When we step down a level to "accessibly priced" books, we're usually talking about scrappier publishers without the name recognition or chutzpah to charge something an individual wouldn't pay on their own.
These places decide what to publish by looking up the sales numbers of the expensive-tier publishers, grabbing the top-selling ten titles, and commanding authors to write direct competitors that address the feedback on the originals from Amazon reviews.
The editing at these places is spottier. MUCH spottier. It's hands-off and not communicative. The editors aren't necessarily fluent in the spoken language that the book is written in, and they almost CERTAINLY aren't fluent in the programming language the book is about.
This shoddier editing also means less enforcement of brand voice or book structure.

That allows authors who are already good writers to bend their book in a higher-quality direction, but it also fails to correct for weak writing. Hence the standard deviation above and below.
Finally, we have free (which are usually self-published or company-published) books. Here's why I think these are either the best or the worst.

The most commonly HAWKED reason to self-publish for free is "lead generation". I.e., create collateral for someone's contact info...
...such that you can try to get them to buy your paid stuff later.

Frankly, a lot of lead generation type stuff reads like something the author shat out in haste.

Or it withholds the good info because the author wants to charge for their 'secrets'.

Or it's basically an ad.
Then there's the other kind of self-published stuff.

Lemme acknowledge up front, the common theme among REALLY good free or self-published writing is privilege.

This stuff is written by people who get paid enough at their day job that they don't need their writing to earn.
As much as I hate to say it, I think you could probably predict the quality of free tech writing with a term where the numerator is the number/prestige of companies the author has worked at, and the denominator is the number of times they mention those companies in the book.
This isn't because FAANG techies are better writers; it's because FAANG techies get paid enough to not care if their book makes money

(the denominator term is because IME books where the author can't stop mentioning that they worked at Google also trend, uh, not that good)
ANYWAY, so they're not doing it for money.

FWIW, I am also in this boat.
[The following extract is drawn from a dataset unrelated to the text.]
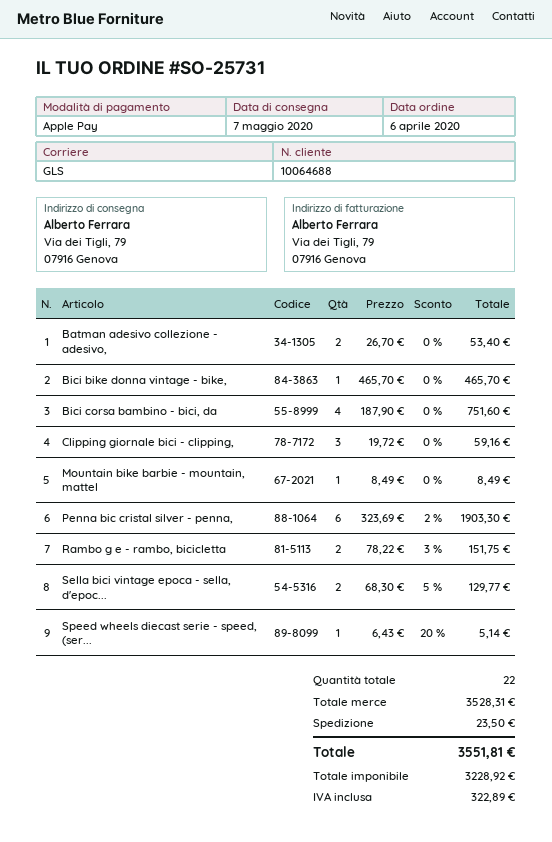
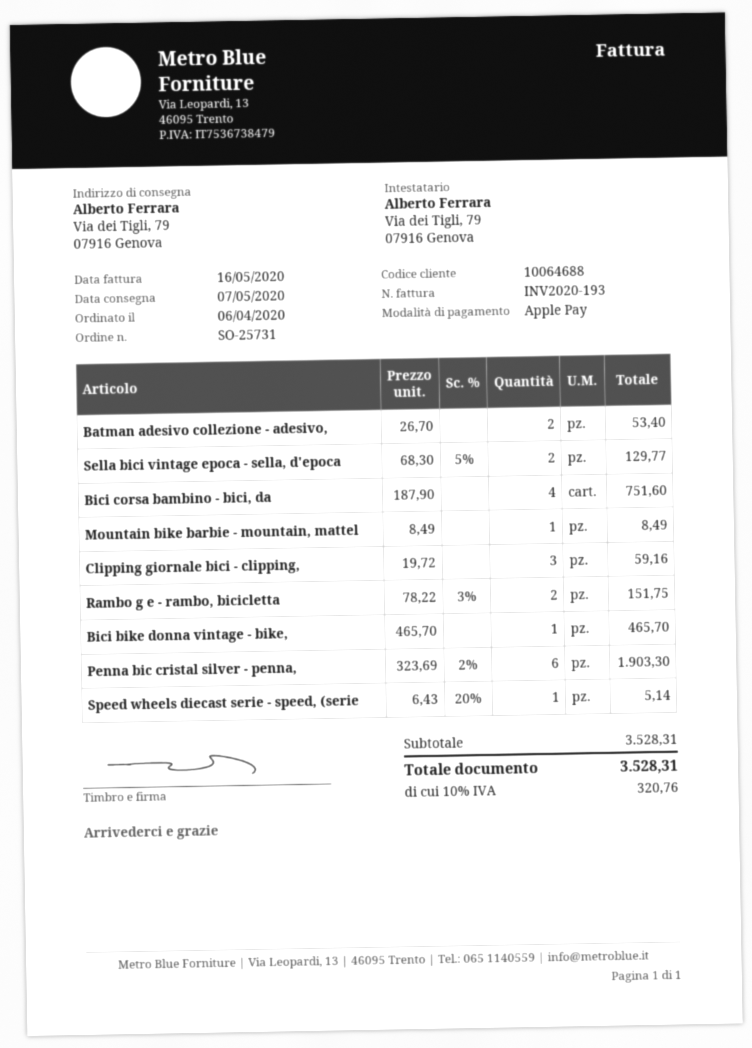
shipping: 23.50 -> none
tax: 322.89 -> 320.76
total: 3551.81 -> 3528.31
I don't really have lead generation pieces. I have an email list to which I send cleaned-up rollups of blog series I already made available to the world for free. If I never get paid to write, that's fine.
This is a brief aside but to clear up confusion: the reasons I write:

1. Cement my knowledge of the topic
2. Establish the robust external validation of readers so that my self-image as a programmer doesn't depend on any one client/manager
3. Help other people learn the topic
People who write for reasons like that, rather than needing the writing to earn, tend to be pretty fastidious about writing well.

Also, thanks to the privilege part, those people can pay skilled editors. They can hire illustrators. They can pull out all the stops.

(and btw...
...they don't even necessarily need to, because they also have strong networks of skilled people who will help for free).
Also btw, in the end they do make money indirectly off the writing because someone will pay them $600 to give a podcast interview or $5k to do a talk. But this income is both delayed and not guaranteed, and it's not, IME, why these people write.
IME they're writing, it turns out, for some personal reason.

People who do this enjoy writing, which correlates with more practice, which causes better writing.

Plus, personal reasons typically set the bar higher than "get something out the door that somebody will buy."
So I want to be careful in this thread to clarify that I'm not equating better writing, or free-er writing, with more worthy or moral writing. As we've elucidated, there are structural inequalities associated with who "gets" to write what, and with what support.

But...
...for folks who possess limited learning budgets and need to spend it wisely—and by the way, that's in terms of money AND in terms of time and energy...

it's helpful to consider the non-linear relationship between cost and quality and stronger correlates for effective writing.